Une transition de la dette en Allemagne
Hier, le taux à 10 ans allemand a dépassé pour la première fois le taux swap à 10 ans européen. Cela pourrait surprendre, mais lisez la suite. Le spread négatif entre le taux allemand et le swap européen a longtemps reflété une pénurie d’obligations allemandes sûres (notation AAA chez S&P, Moody's et Fitch). En outre, la profondeur du marché des obligations allemandes fait du Future sur les obligations à 10 ans du pays la solution de couverture liquide par excellence.
Dans la foulée de la pandémie de Covid, le taux à 10 ans allemand s’est retrouvé un point de pourcentage en dessous du taux swap à 10 ans européen, un différentiel ultime dû aux achats massifs d’obligations effectué par la Banque centrale européenne dans le cadre de son programme d'achats d'urgence face à la pandémie (Pandemic Emergency Purchase Programme ou PEPP). Avec le démantèlement de ce programme, la situation s'est « normalisée ». Depuis fin septembre, le taux allemand à 10 ans a connu un mouvement de rattrapage ultime, faisant de l'ombre aux équivalents britanniques et américains. La proposition de budget de la chancelière de l'Échiquier, Rachel Reeves, et le résultat des élections présidentielles américaines montrent clairement que le levier fiscal est le moyen par excellence de stimuler la croissance. Le fait que celui-ci soit actionné sur fond de dette instable et de nouvelle ère monétaire ne préoccupe pas à l'heure actuelle.

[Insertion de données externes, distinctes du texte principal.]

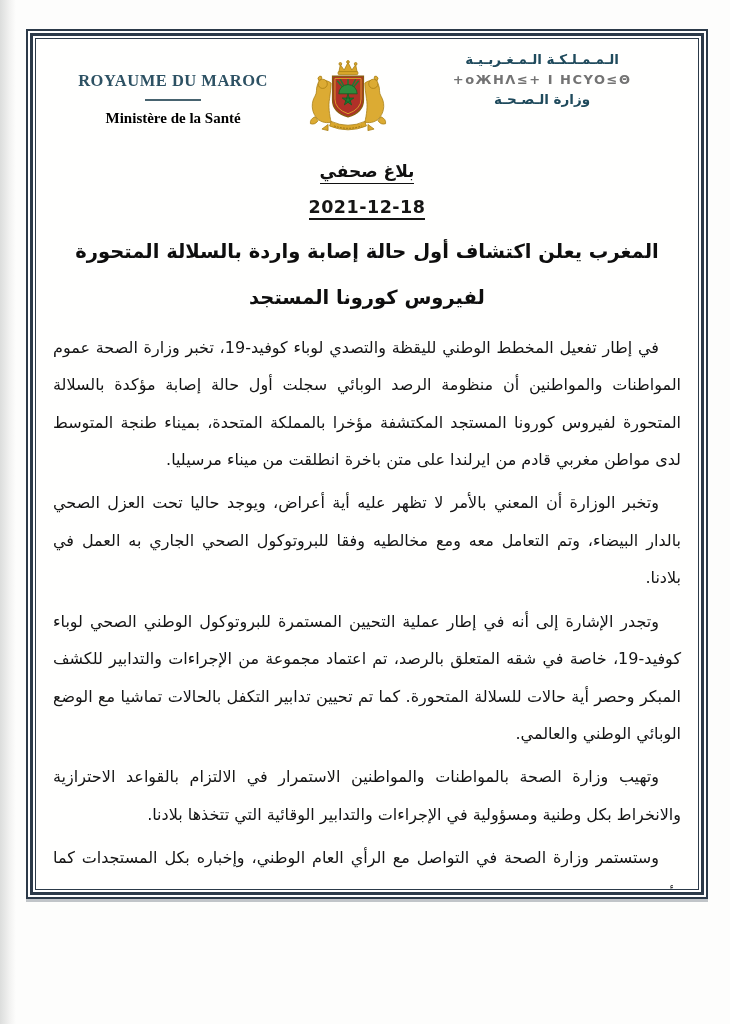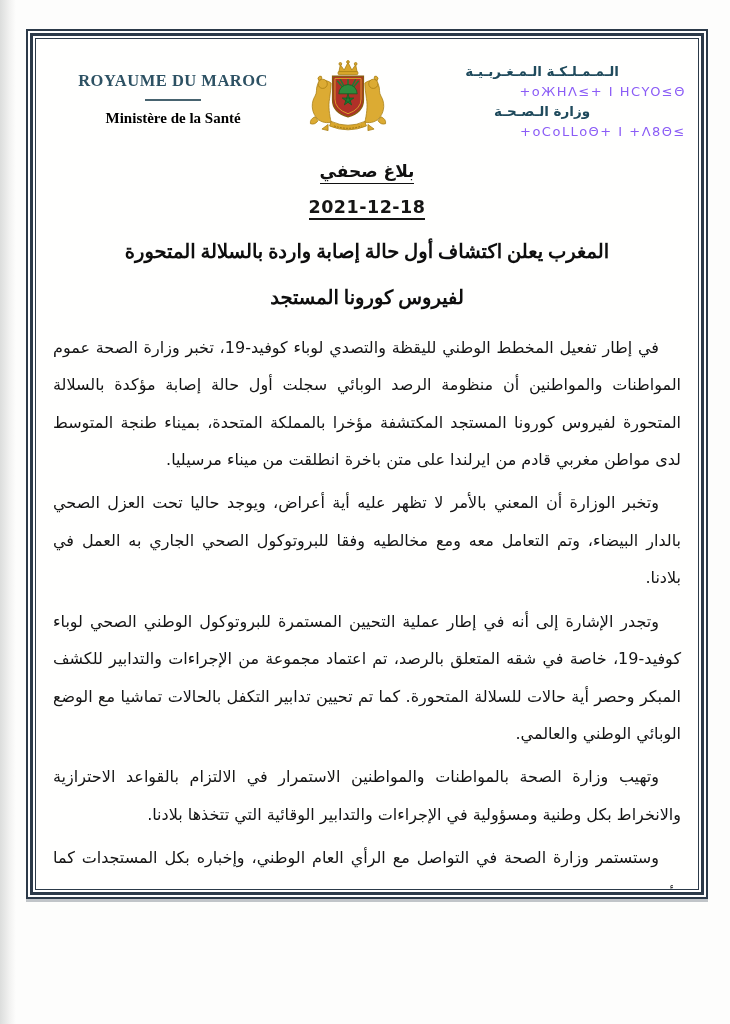--- a/index.html
+++ b/index.html
@@ -47,7 +47,7 @@
     font-weight:bold;font-size:15px;color:#000000;
   }
   .emblem-wrap{flex:0 0 100px;text-align:center;margin-top:6px;}
-  .hdr-right{flex:1.15 1 0;text-align:center;margin-top:12px;direction:rtl;}
+  .hdr-right{flex:1.15 1 0;text-align:center;direction:rtl;}
   .hdr-ar{font-weight:bold;font-size:13.5px;color:#1f4a5c;line-height:1.55;}
   .hdr-tf{
     font-weight:normal;font-size:13px;color:#8b5cf6;letter-spacing:1.5px;

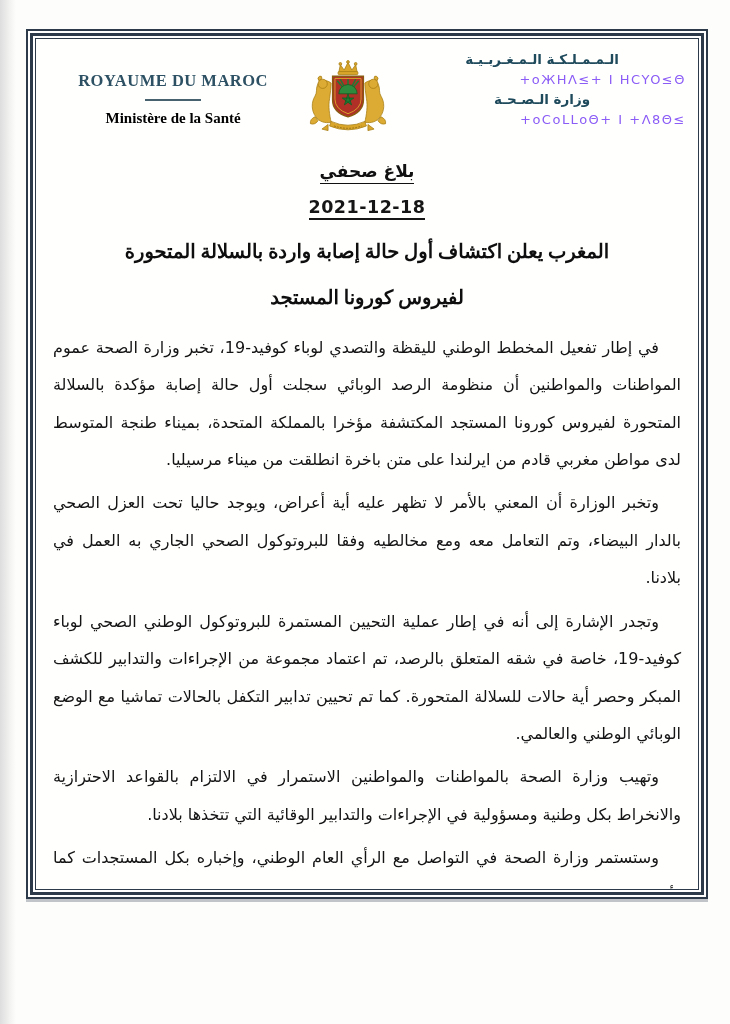--- a/index.html
+++ b/index.html
@@ -50,8 +50,8 @@
   .hdr-right{flex:1.15 1 0;text-align:center;direction:rtl;}
   .hdr-ar{font-weight:bold;font-size:13.5px;color:#1f4a5c;line-height:1.55;}
   .hdr-tf{
-    font-weight:normal;font-size:13px;color:#8b5cf6;letter-spacing:1.5px;
-    direction:ltr;line-height:1.5;font-family:"DejaVu Sans",sans-serif;text-align:right;
+    font-weight:bold;font-size:13px;color:#737373;letter-spacing:1.5px;
+    direction:ltr;line-height:1.5;font-family:"DejaVu Sans",sans-serif;
   }
   
   .kicker{

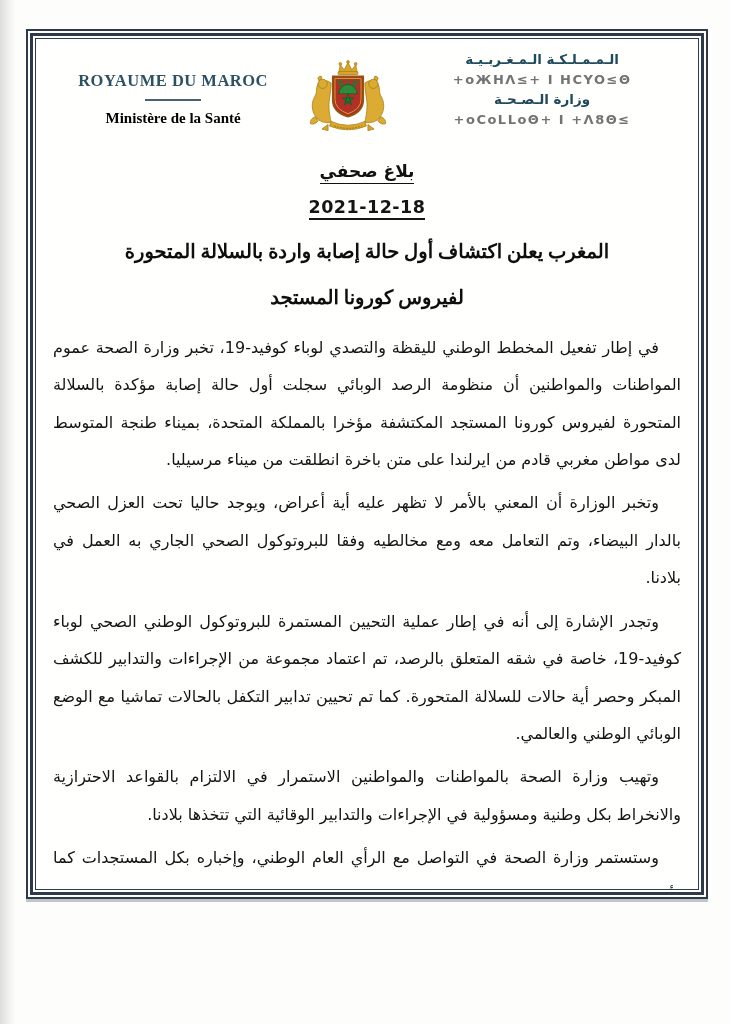--- a/index.html
+++ b/index.html
@@ -159,7 +159,6 @@
         <div class="hdr-ar">الـمـمـلـكـة الـمـغـربـيـة</div>
         <div class="hdr-tf">+oЖHΛ≤+ I HCYO≤Θ</div>
         <div class="hdr-ar">وزارة الـصـحـة</div>
-        <div class="hdr-tf">+oCoLLoΘ+ I +Λ8Θ≤</div>
       </div>
     </div>
 

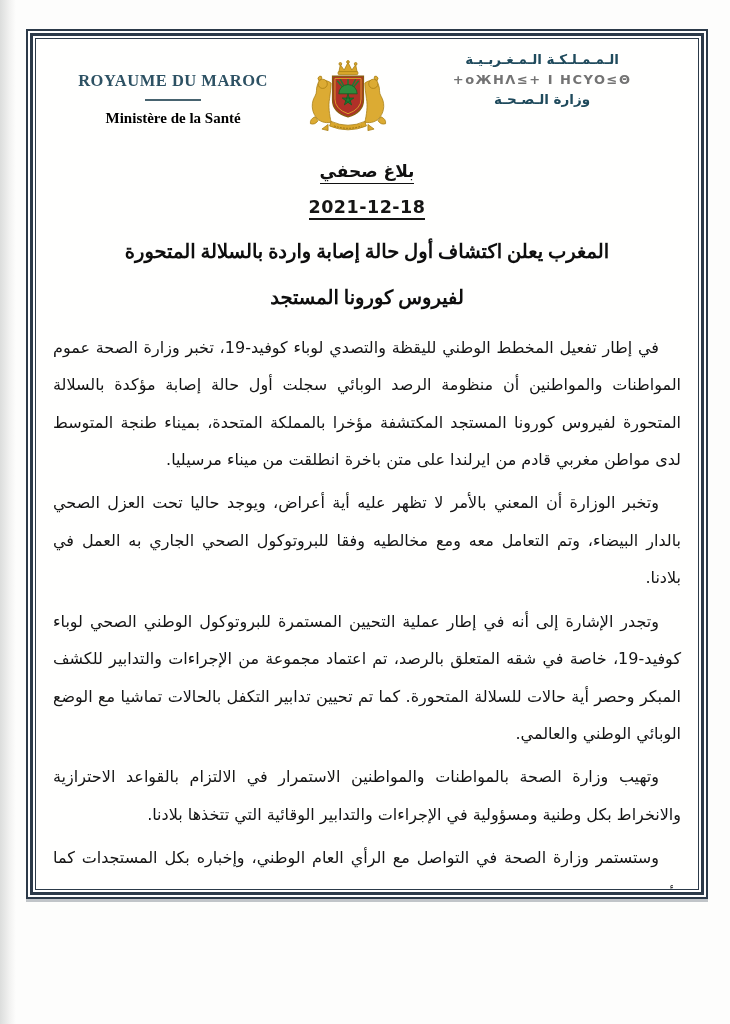--- a/index.html
+++ b/index.html
@@ -71,7 +71,7 @@
   }
   .title{
     direction:rtl;text-align:center;font-weight:bold;color:#0e0e0e;
-    font-size:19.5px;line-height:2.35;margin-top:12px;padding:0 4px;font-family:Liberation Serif, serif;
+    font-size:19.5px;line-height:2.35;margin-top:12px;padding:0 4px;
   }
   .body-text{direction:rtl;margin-top:8px;padding:0 5px;}
   .body-text p{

L’économie allemande a essuyé quelques sérieux coups durs en peu de temps. Elle a perdu son accès à l’énergie bon marché et donc un avantage concurrentiel important. Elle est également à la traîne dans la course technologique. Les grands marchés de cette économie axée sur les exportations ne se portent plus bien. Enfin, le gouvernement allemand se montre pour le moins économe dans des domaines tels que les investissements dans les infrastructures.
Après deux ans de récession, le mariage de raison entre les sociaux-démocrates du SPD du chancelier Scholz et les partenaires de coalition libéraux du FDP s'est heurté à un point de rupture idéologique cette semaine. Le SPD et le parti écologiste (troisième parti au pouvoir) veulent adapter le plafond de la dette prévu dans la constitution afin de combler un trou budgétaire de 9 milliards d'euros d’une part et relancer l’économie d’autre part. Le FDP s’accroche toujours à l'obsession typiquement allemande de maîtrise des finances publiques. L’Allemagne affiche ainsi un taux d’endettement d’environ 60 % du PIB et un déficit public autour de 2 %. Scholz a donc décidé de limoger son ministre des Finances, Christian Lindner. Via un vote de confiance au parlement, Scholz évoque des élections anticipées à la mi-mars et le leader de l'opposition, Friedrich Merz, du bloc CDU/CSU à la mi-janvier déjà. Les élections législatives allemandes étaient prévues en septembre 2025.
Le pouvoir d’achat et la migration sont devenus les deux thèmes électoraux gagnants ces derniers jours. Selon les premiers sondages, le seul parti politique allemand à s'accrocher obstinément au « schwarze Null », le FDP de Lindner, n’atteindrait pas le seuil électoral. La CDU/CSU est également ouverte à des adaptations « sous conditions ». Une décennie après la transition énergétique, le marché se prépare donc à une transition de la dette en Allemagne. La prime de risque de crédit sur la partie longue de la courbe des taux allemande augmente et le spread Bund/swap devient positif pour la première fois depuis la création de la zone euro. Les fondements de notre cheval de bataille, un marché obligataire européen unifié, se sont à nouveau un peu renforcés.